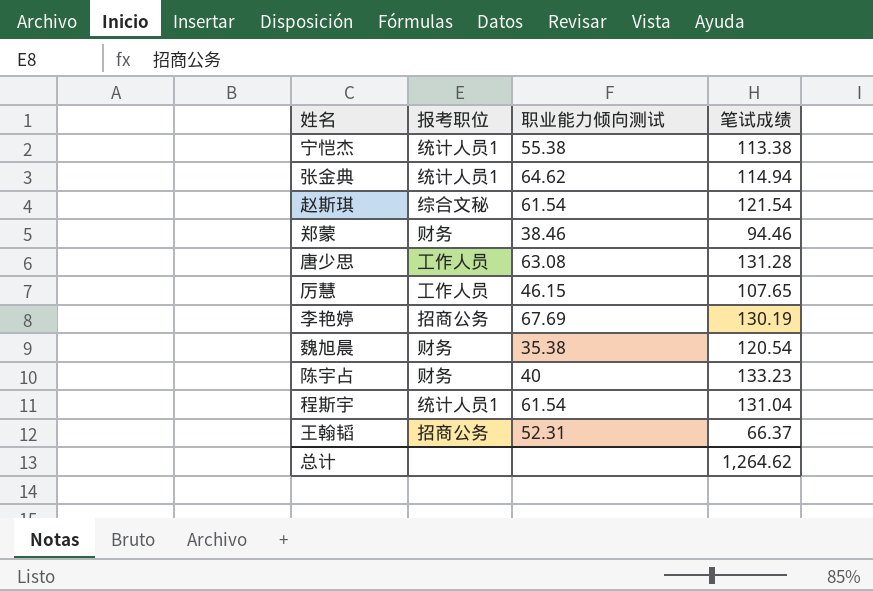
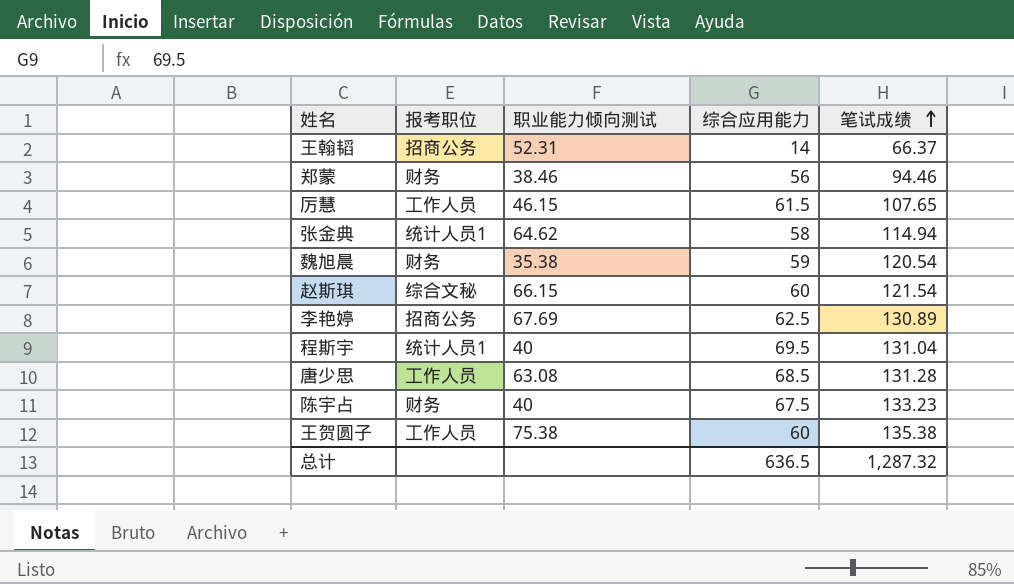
row order: none -> 笔试成绩 ascending
column 综合应用能力 | position: none -> 4
row 宁恺杰: 统计人员1 | 55.38 | 113.38 -> none
赵斯琪 | 职业能力倾向测试: 61.54 -> 66.15
李艳婷 | 笔试成绩: 130.19 -> 130.89
程斯宇 | 职业能力倾向测试: 61.54 -> 40
row 王贺圆子: none -> 工作人员 | 75.38 | 60 | 135.38
总计 | 笔试成绩: 1,264.62 -> 1,287.32

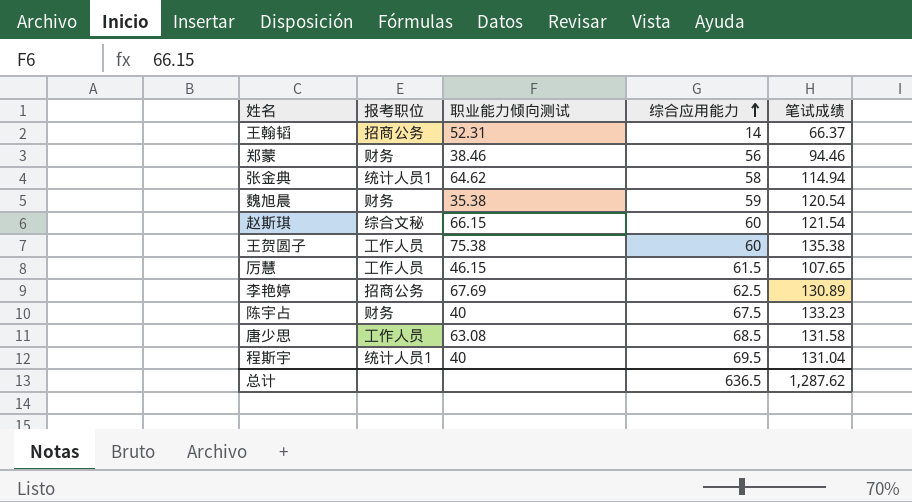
row order: 笔试成绩 ascending -> 综合应用能力 ascending
唐少思 | 笔试成绩: 131.28 -> 131.58
总计 | 笔试成绩: 1,287.32 -> 1,287.62

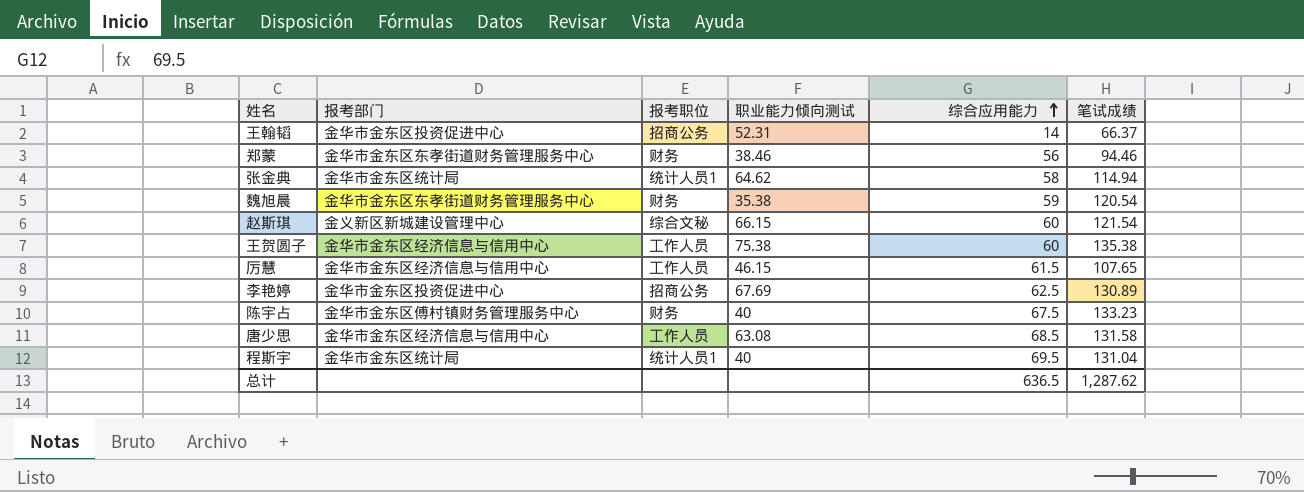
column 报考部门 | position: none -> 2

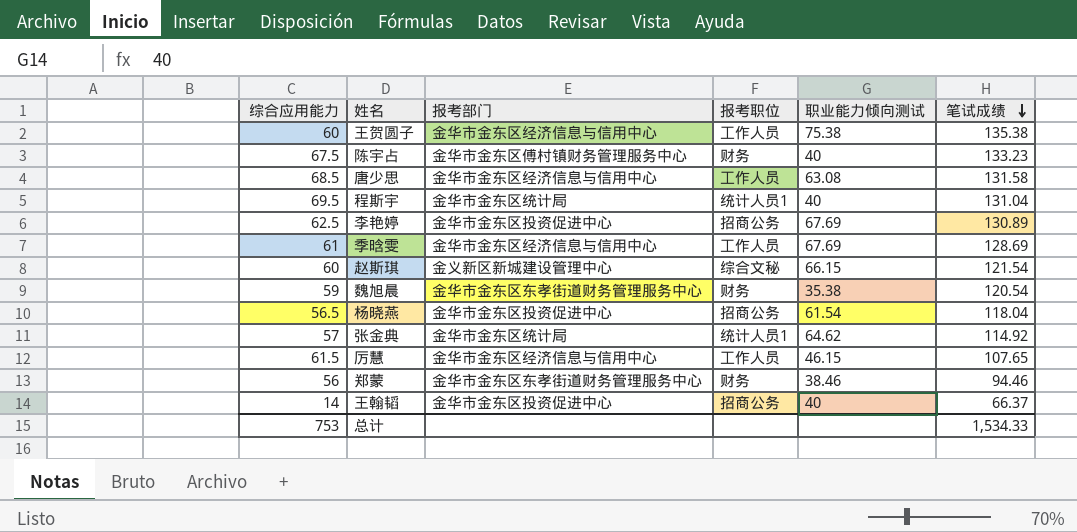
row order: 综合应用能力 ascending -> 笔试成绩 descending
column 综合应用能力 | position: 5 -> 1
row 季晗雯: none -> 61 | 金华市金东区经济信息与信用中心 | 工作人员 | 67.69 | 128.69
row 杨晓燕: none -> 56.5 | 金华市金东区投资促进中心 | 招商公务 | 61.54 | 118.04
张金典 | 综合应用能力: 58 -> 57
张金典 | 笔试成绩: 114.94 -> 114.92
王翰韬 | 职业能力倾向测试: 52.31 -> 40
总计 | 综合应用能力: 636.5 -> 753
总计 | 笔试成绩: 1,287.62 -> 1,534.33

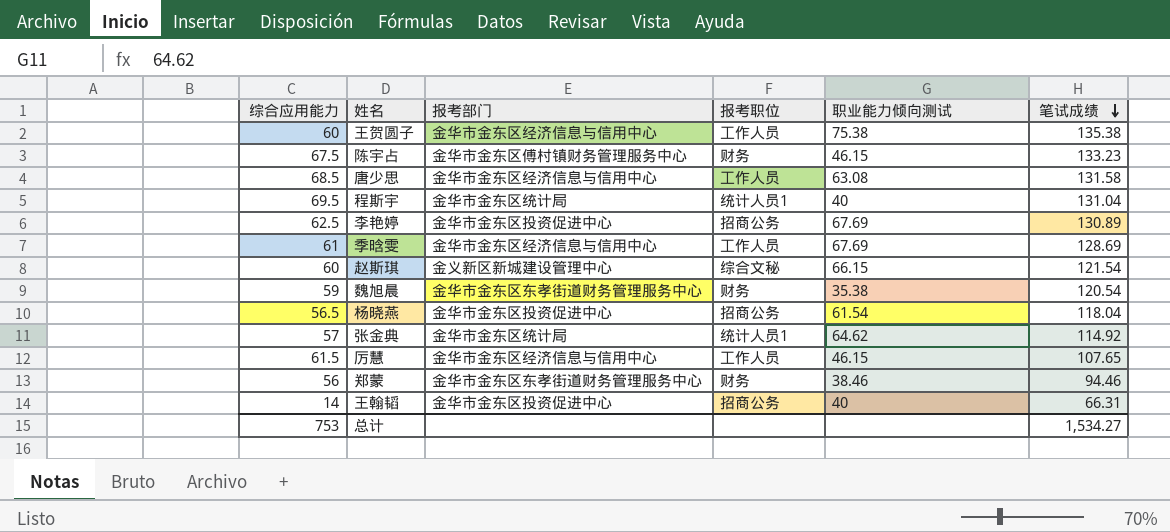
陈宇占 | 职业能力倾向测试: 40 -> 46.15
王翰韬 | 笔试成绩: 66.37 -> 66.31
总计 | 笔试成绩: 1,534.33 -> 1,534.27

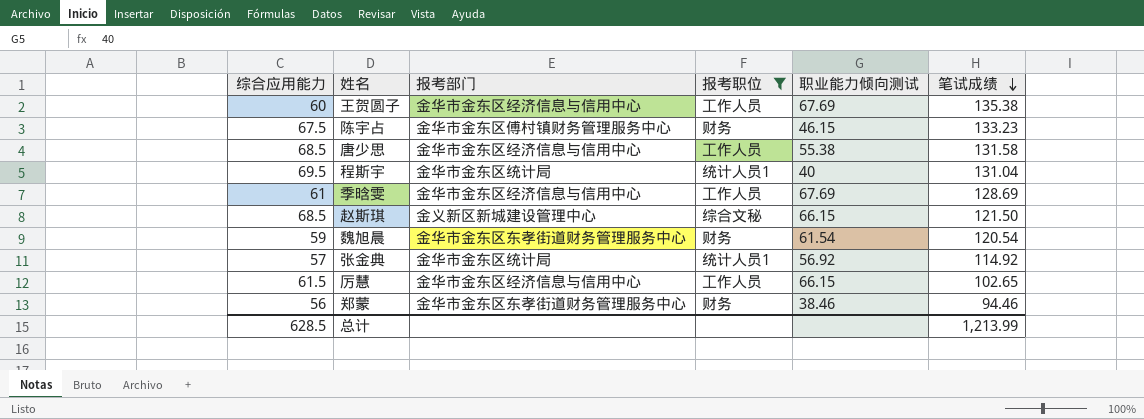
filter: none -> 报考职位 != 招商公务
王贺圆子 | 职业能力倾向测试: 75.38 -> 67.69
唐少思 | 职业能力倾向测试: 63.08 -> 55.38
赵斯琪 | 综合应用能力: 60 -> 68.5
赵斯琪 | 笔试成绩: 121.54 -> 121.50
魏旭晨 | 职业能力倾向测试: 35.38 -> 61.54
张金典 | 职业能力倾向测试: 64.62 -> 56.92
厉慧 | 职业能力倾向测试: 46.15 -> 66.15
厉慧 | 笔试成绩: 107.65 -> 102.65
总计 | 综合应用能力: 753 -> 628.5
总计 | 笔试成绩: 1,534.27 -> 1,213.99

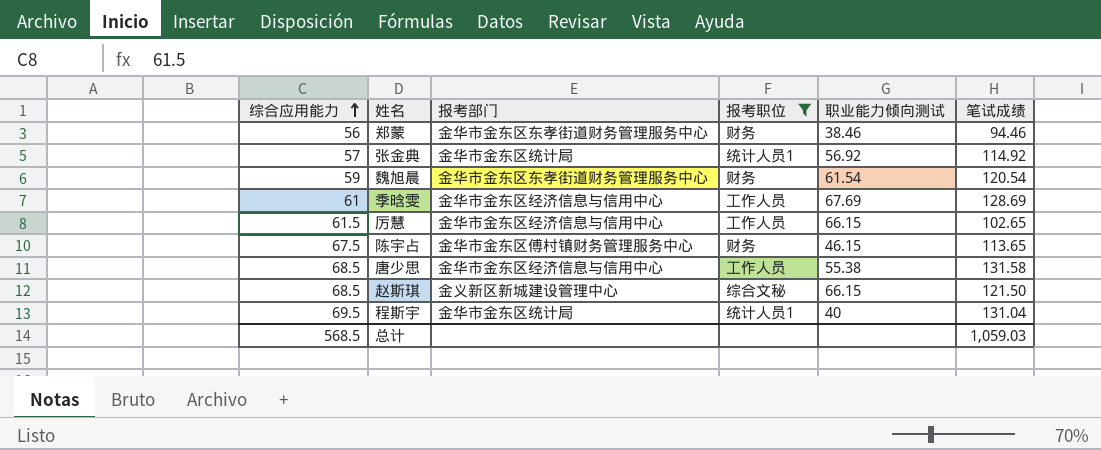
row order: 笔试成绩 descending -> 综合应用能力 ascending
row 王贺圆子: 60 | 金华市金东区经济信息与信用中心 | 工作人员 | 67.69 | 135.38 -> none
陈宇占 | 笔试成绩: 133.23 -> 113.65
总计 | 综合应用能力: 628.5 -> 568.5
总计 | 笔试成绩: 1,213.99 -> 1,059.03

--*--

* **PROBLEM REQUIREMENTS**
Text only, no pictures: please print exactly the lines above from the line with "总计 | 笔试成绩: 1,287.32 -> 1,287.62" up to and including the line with "王翰韬 | 笔试成绩: 66.37 -> 66.31", and nothing else.

* **COMPLETED EXERCISE**
总计 | 笔试成绩: 1,287.32 -> 1,287.62

column 报考部门 | position: none -> 2

row order: 综合应用能力 ascending -> 笔试成绩 descending
column 综合应用能力 | position: 5 -> 1
row 季晗雯: none -> 61 | 金华市金东区经济信息与信用中心 | 工作人员 | 67.69 | 128.69
row 杨晓燕: none -> 56.5 | 金华市金东区投资促进中心 | 招商公务 | 61.54 | 118.04
张金典 | 综合应用能力: 58 -> 57
张金典 | 笔试成绩: 114.94 -> 114.92
王翰韬 | 职业能力倾向测试: 52.31 -> 40
总计 | 综合应用能力: 636.5 -> 753
总计 | 笔试成绩: 1,287.62 -> 1,534.33

陈宇占 | 职业能力倾向测试: 40 -> 46.15
王翰韬 | 笔试成绩: 66.37 -> 66.31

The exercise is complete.